Change detection data >>
━━━━━━━━━━━━━━━━━━━━━━━━━━━━━━

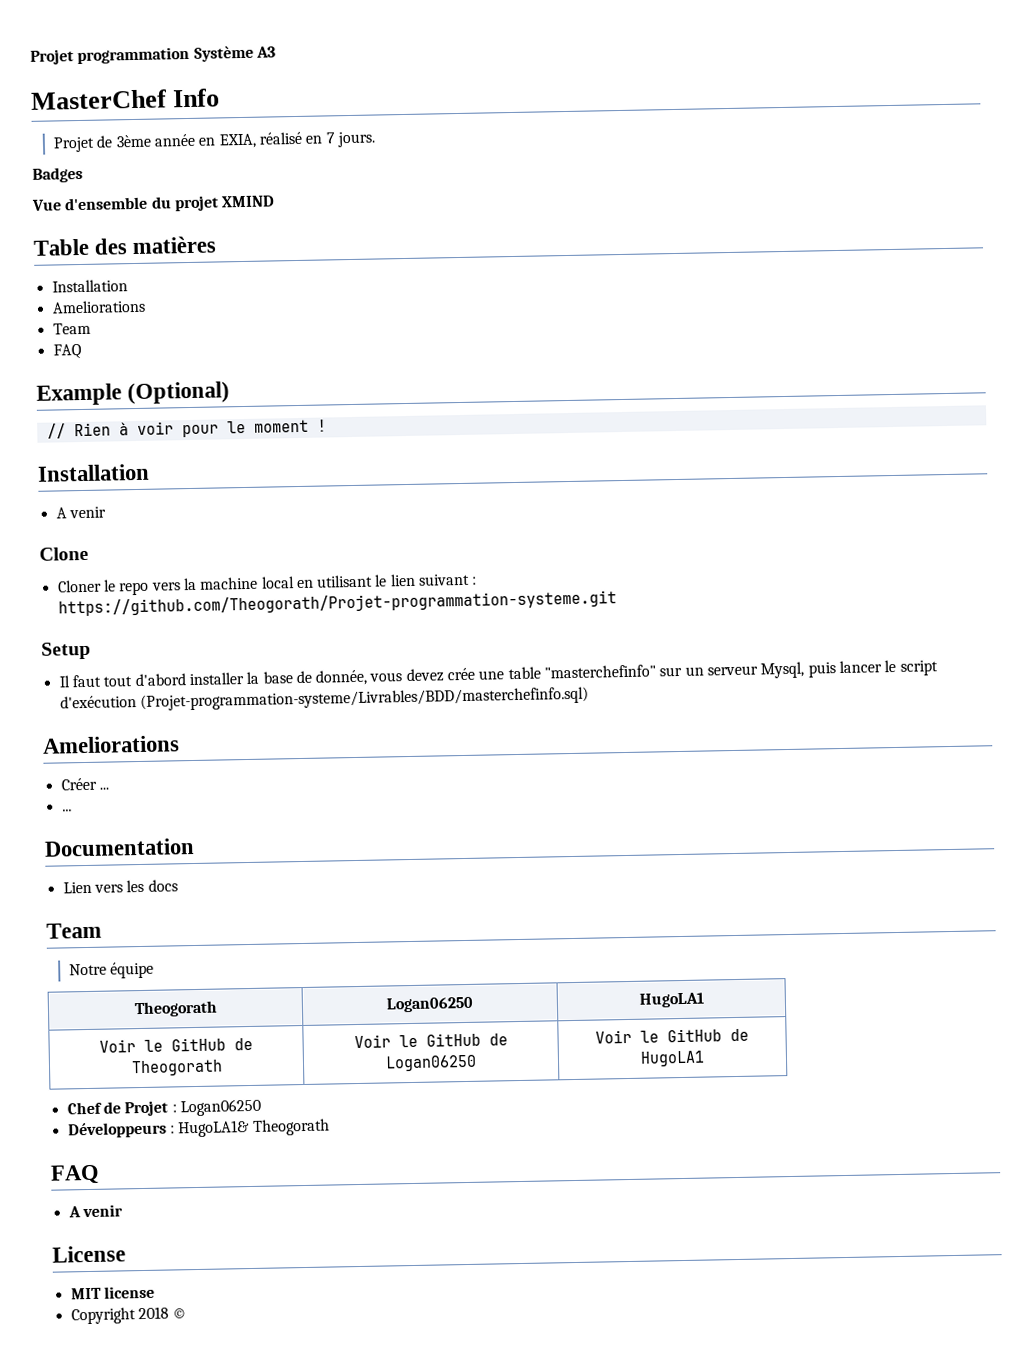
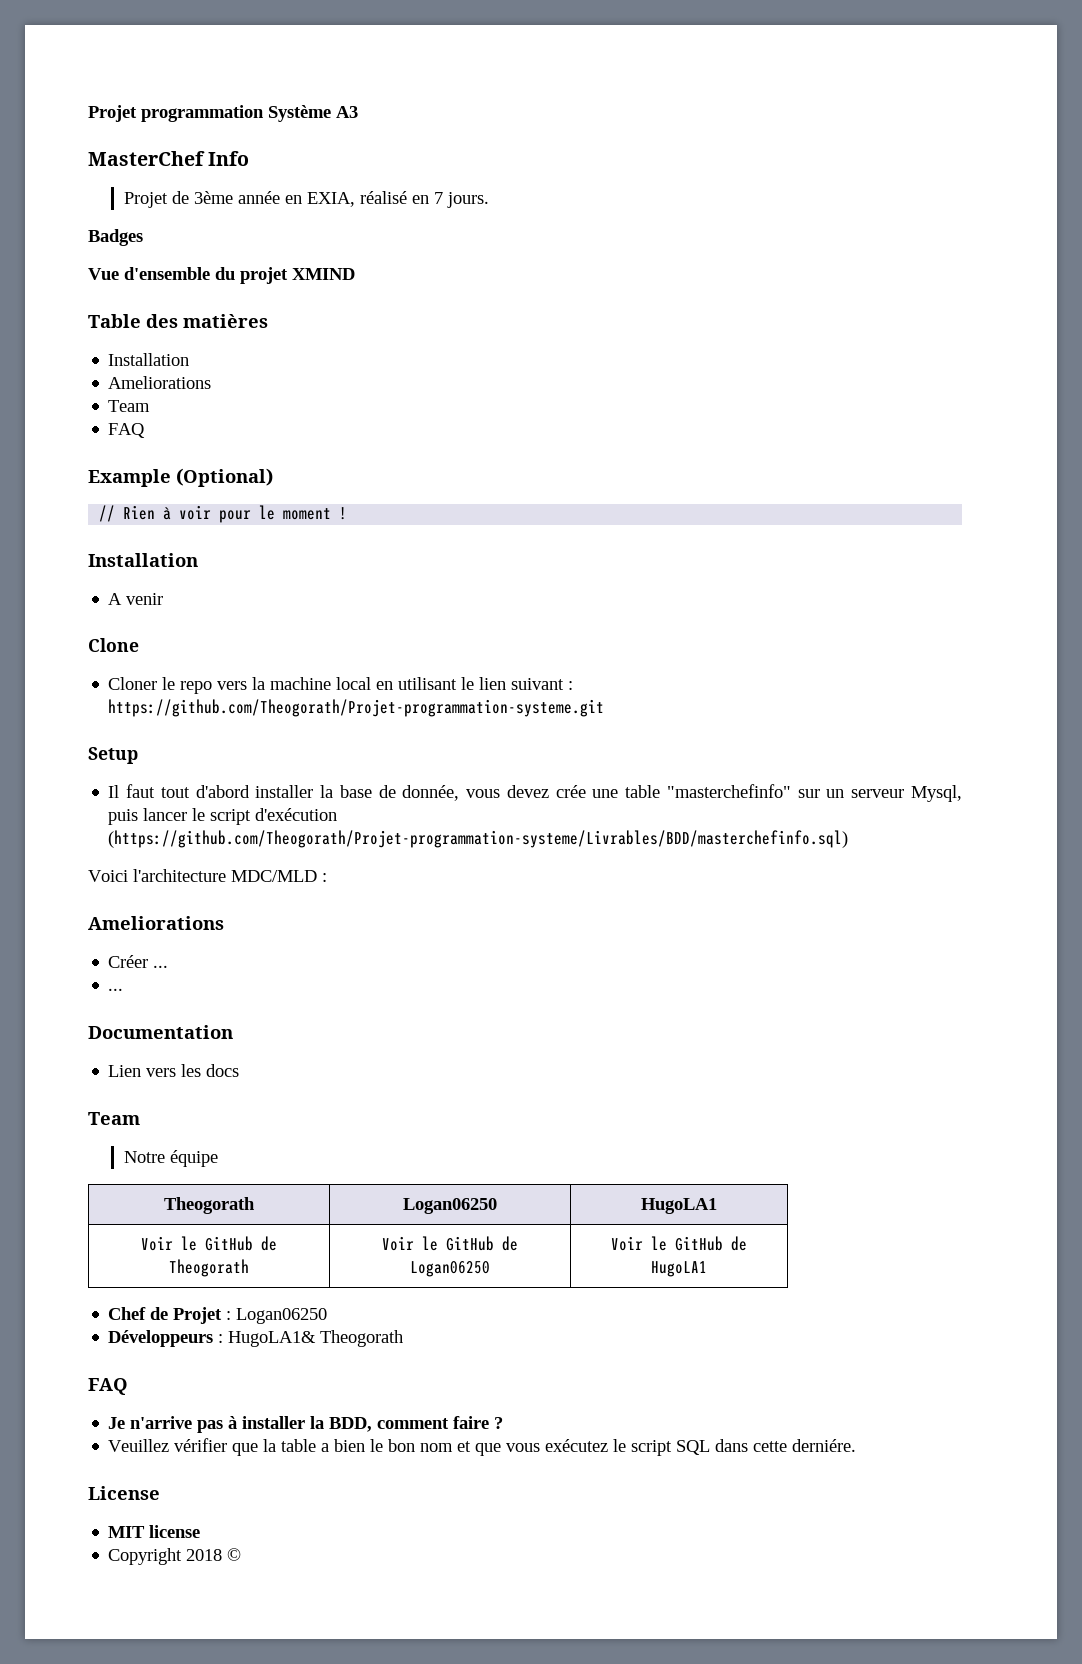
- Il faut tout d'abord installer la base de donnée, vous devez crée une table "masterchefinfo" sur un serveur Mysql, puis lancer le script d'exécution (Projet-programmation-systeme/Livrables/BDD/masterchefinfo.sql)
+ Il faut tout d'abord installer la base de donnée, vous devez crée une table "masterchefinfo" sur un serveur Mysql, puis lancer le script d'exécution (https://github.com/Theogorath/Projet-programmation-systeme/Livrables/BDD/masterchefinfo.sql)
+ Voici l'architecture MDC/MLD :
  Développeurs : HugoLA1& Theogorath
  FAQ
- A venir
+ Je n'arrive pas à installer la BDD, comment faire ?
+ Veuillez vérifier que la table a bien le bon nom et que vous exécutez le script SQL dans cette derniére.

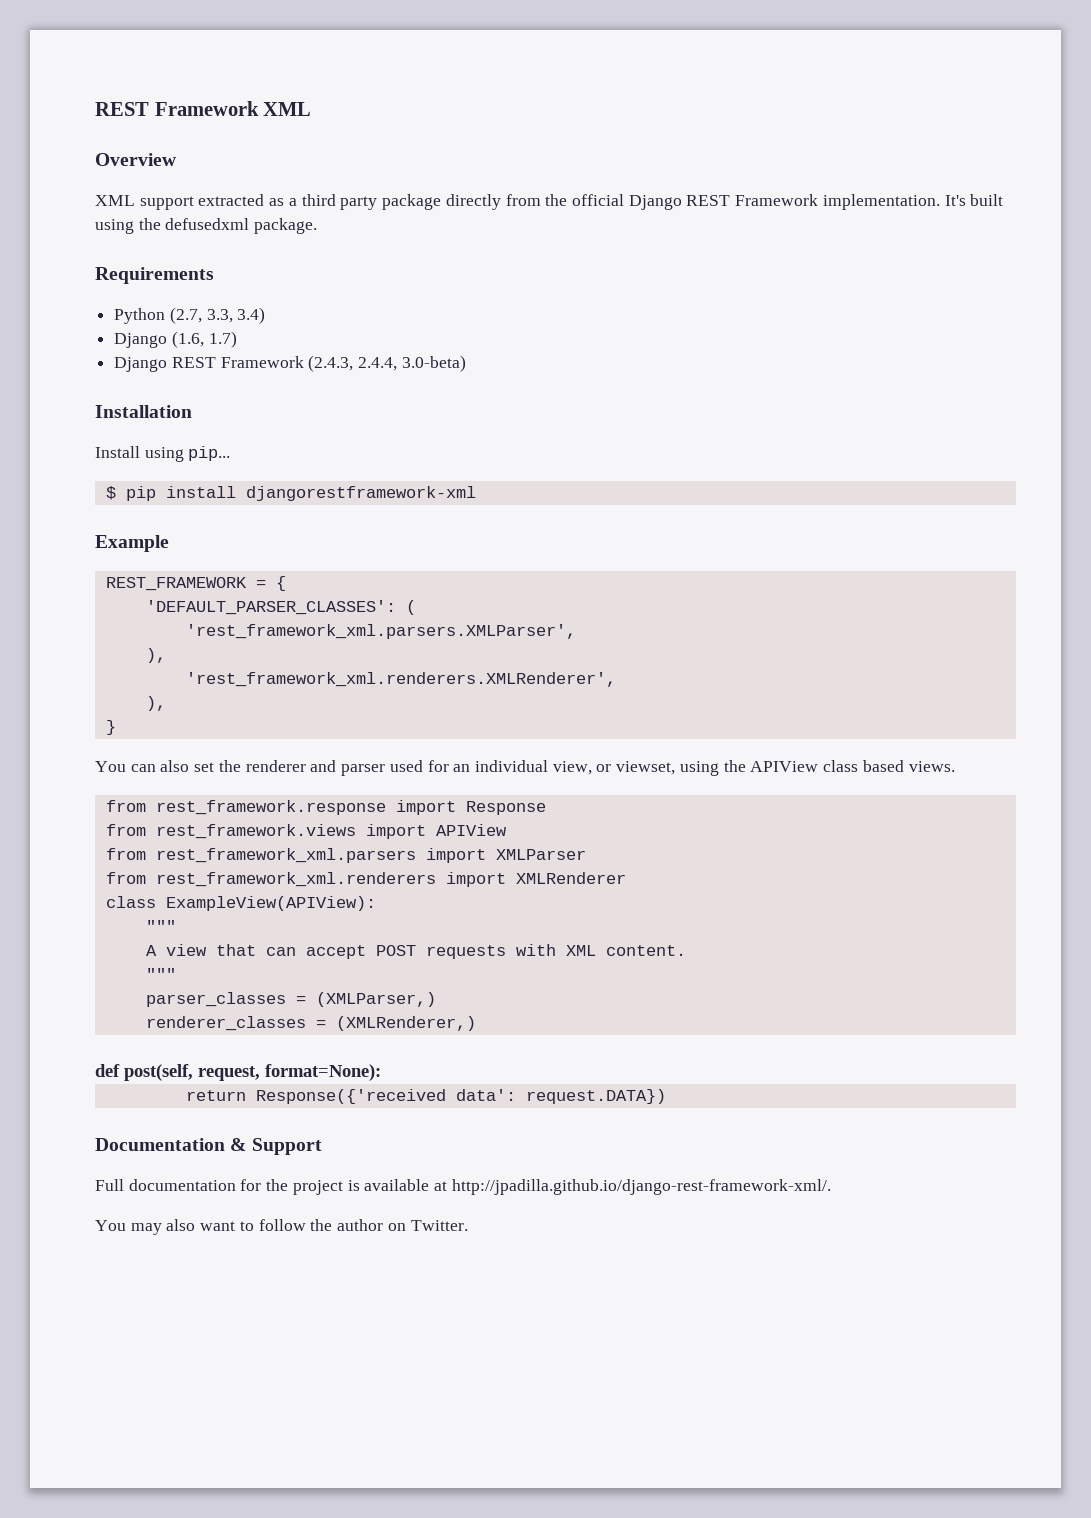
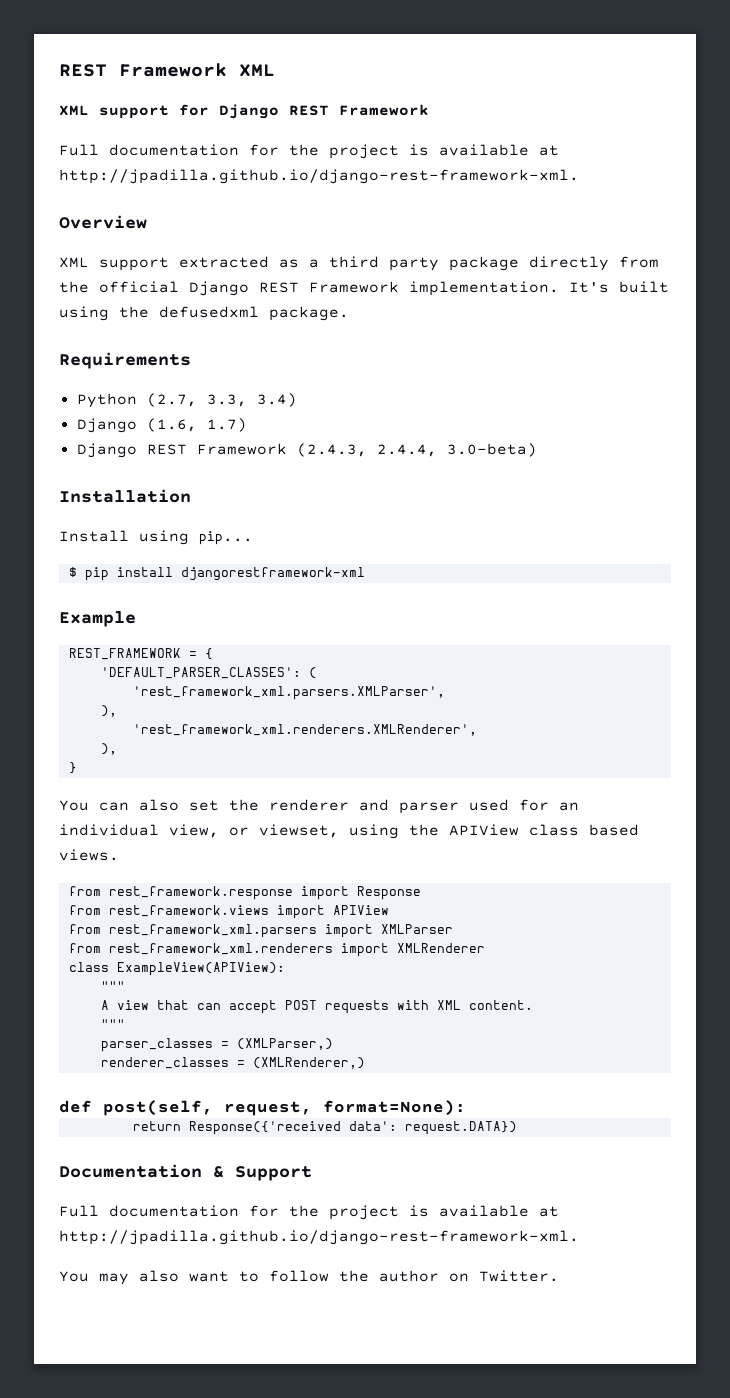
+ XML support for Django REST Framework
+ Full documentation for the project is available at http://jpadilla.github.io/django-rest-framework-xml.
  Documentation & Support
- Full documentation for the project is available at http://jpadilla.github.io/django-rest-framework-xml/.
+ Full documentation for the project is available at http://jpadilla.github.io/django-rest-framework-xml.

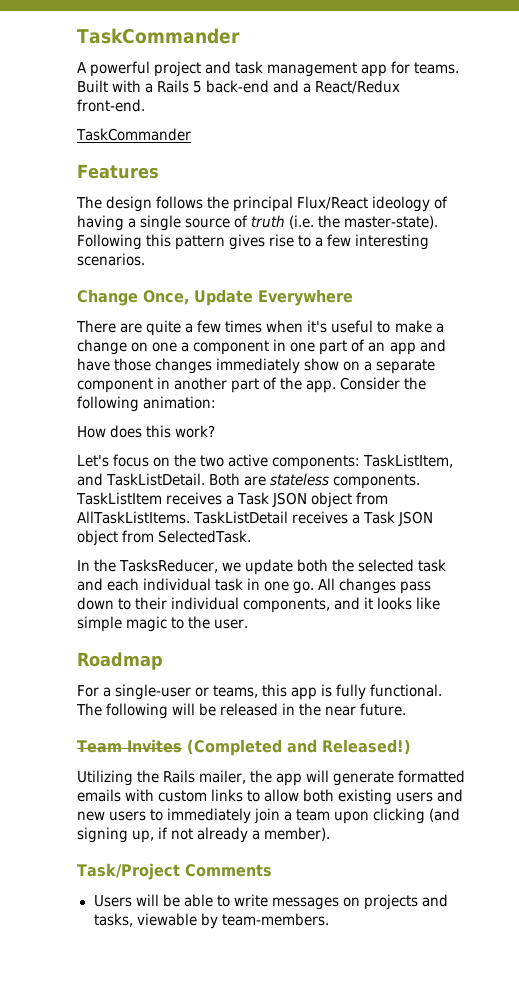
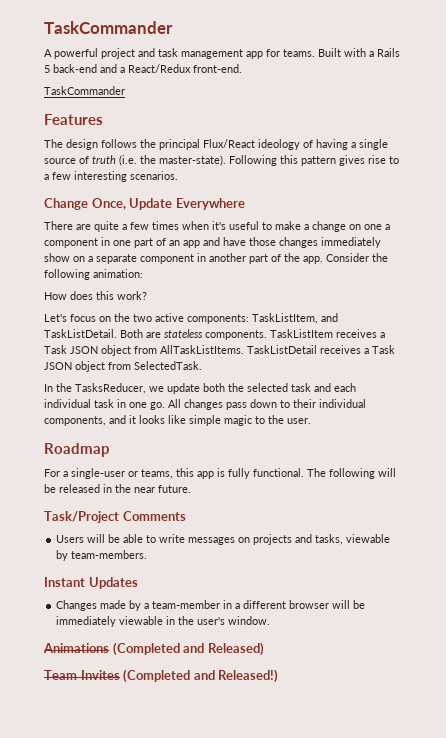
- Team Invites (Completed and Released!)
- Utilizing the Rails mailer, the app will generate formatted emails with custom links to allow both existing users and new users to immediately join a team upon clicking (and signing up, if not already a member).
+ Instant Updates
+ Changes made by a team-member in a different browser will be immediately viewable in the user's window.
+ Animations (Completed and Released)
+ Team Invites (Completed and Released!)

━━━━━━━━━━━━━━━━━━━━━━━━━━━━━━

REQUIRED WORK >> Go to the line above that has "Django REST Framework" and copy exactly from there down to the line that has "(Completed and Released)", both included. Leave the pictures out.

WRITTEN ANSWER >>
+ XML support for Django REST Framework
+ Full documentation for the project is available at http://jpadilla.github.io/django-rest-framework-xml.
  Documentation & Support
- Full documentation for the project is available at http://jpadilla.github.io/django-rest-framework-xml/.
+ Full documentation for the project is available at http://jpadilla.github.io/django-rest-framework-xml.

- Team Invites (Completed and Released!)
- Utilizing the Rails mailer, the app will generate formatted emails with custom links to allow both existing users and new users to immediately join a team upon clicking (and signing up, if not already a member).
+ Instant Updates
+ Changes made by a team-member in a different browser will be immediately viewable in the user's window.
+ Animations (Completed and Released)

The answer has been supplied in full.